It should be mentioned that the winners of the abovementioned blind prediction competition, for walls UW1 and UW2, also resorted to the BTM simulation technique. This provides further reason for the authors to have also employed it for the present investigation. A dedicated journal special issue will be soon launched in the Bulletin of Earthquake Engineering, where the contest participants—and other contributors, will have the opportunity to expand on the most recent advances on modelling and design of RC structural wall systems.

3.2. SeismoStruct

For this research investigation, the BTMs were simulated in SeismoStruct [12], a commercial software package for static and dynamic analysis of framed structures. The two-node inelastic displacement-based frame element (infrmDB) with two Gauss–Legendre integration points along their length were used for the vertical and horizontal beam elements.

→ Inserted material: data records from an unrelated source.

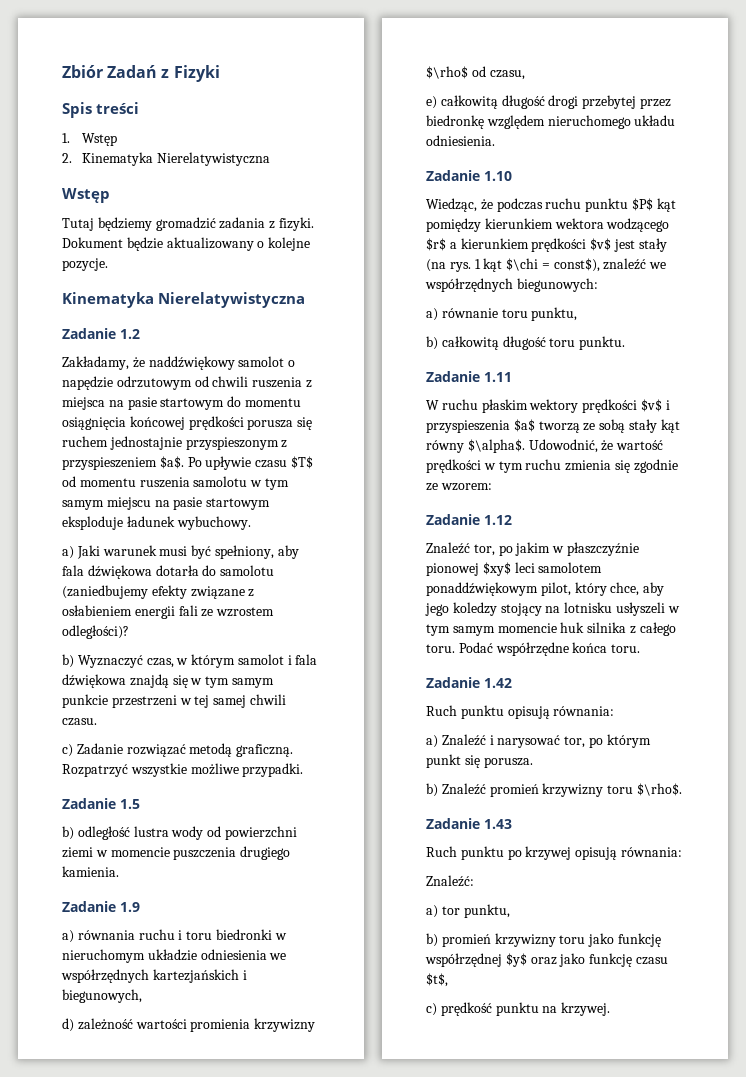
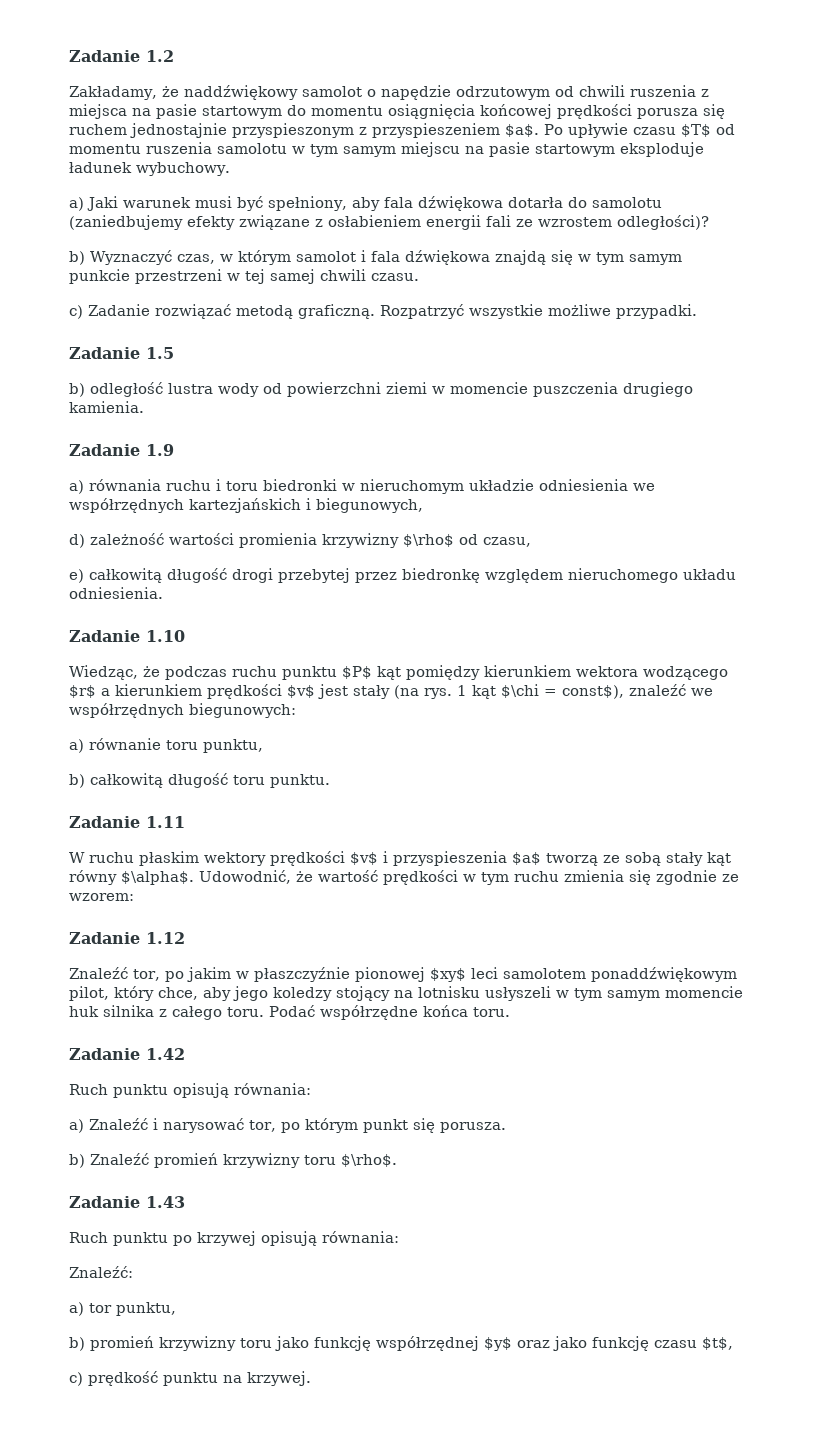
- Zbiór Zadań z Fizyki
- Spis treści
- 1. Wstęp
- 2. Kinematyka Nierelatywistyczna
- Wstęp
- Tutaj będziemy gromadzić zadania z fizyki. Dokument będzie aktualizowany o kolejne pozycje.
- Kinematyka Nierelatywistyczna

Although force-based elements have some advantages, displacement-based elements were chosen for this study, as this reflects what is commonly used in most engineering software packages [36]. The infrmDB elements in SeismoStruct utilize the fiber-section approach to represent the cross-section behavior, with each of the selected 150 discretized fibers associated with a uniaxial stress–strain relationship. The elastic section properties (i.e., axial, flexural, and torsional rigidity) were automatically calculated and assigned for the vertical and horizontal elements employed in the software used for this research. As illustrated in Figure 4, the constitutive models used for the concrete and reinforcing steel correspond to those proposed by Mander et al. [53] and Menegotto-Pinto [54], respectively. Although the compression-softening behavior of the concrete in the diagonal elements has been accounted for in other numerical research using BTMs [23,51,52,55], this was not possible in the current study due to the impossibility to implement, within the commercial software, a dependence of the concrete compressive strength on the normal strain. Furthermore, reinforcement bar buckling is not modelled. However, strain limits (ε_lim) have been used with these simulations to help indicate some performance and failure criteria, including confined concrete crushing (ε_lim = −0.015), rebar buckling in compression (ε_lim = 0.03), and rebar fracture in tension (ε_lim = 0.06). These limiting strain values are based on similar values used in the literature [56,57,58,59]; when attained, the software notifies the user that they have been reached, but does not prevent loading past these points. For this study, other failure modes were not considered.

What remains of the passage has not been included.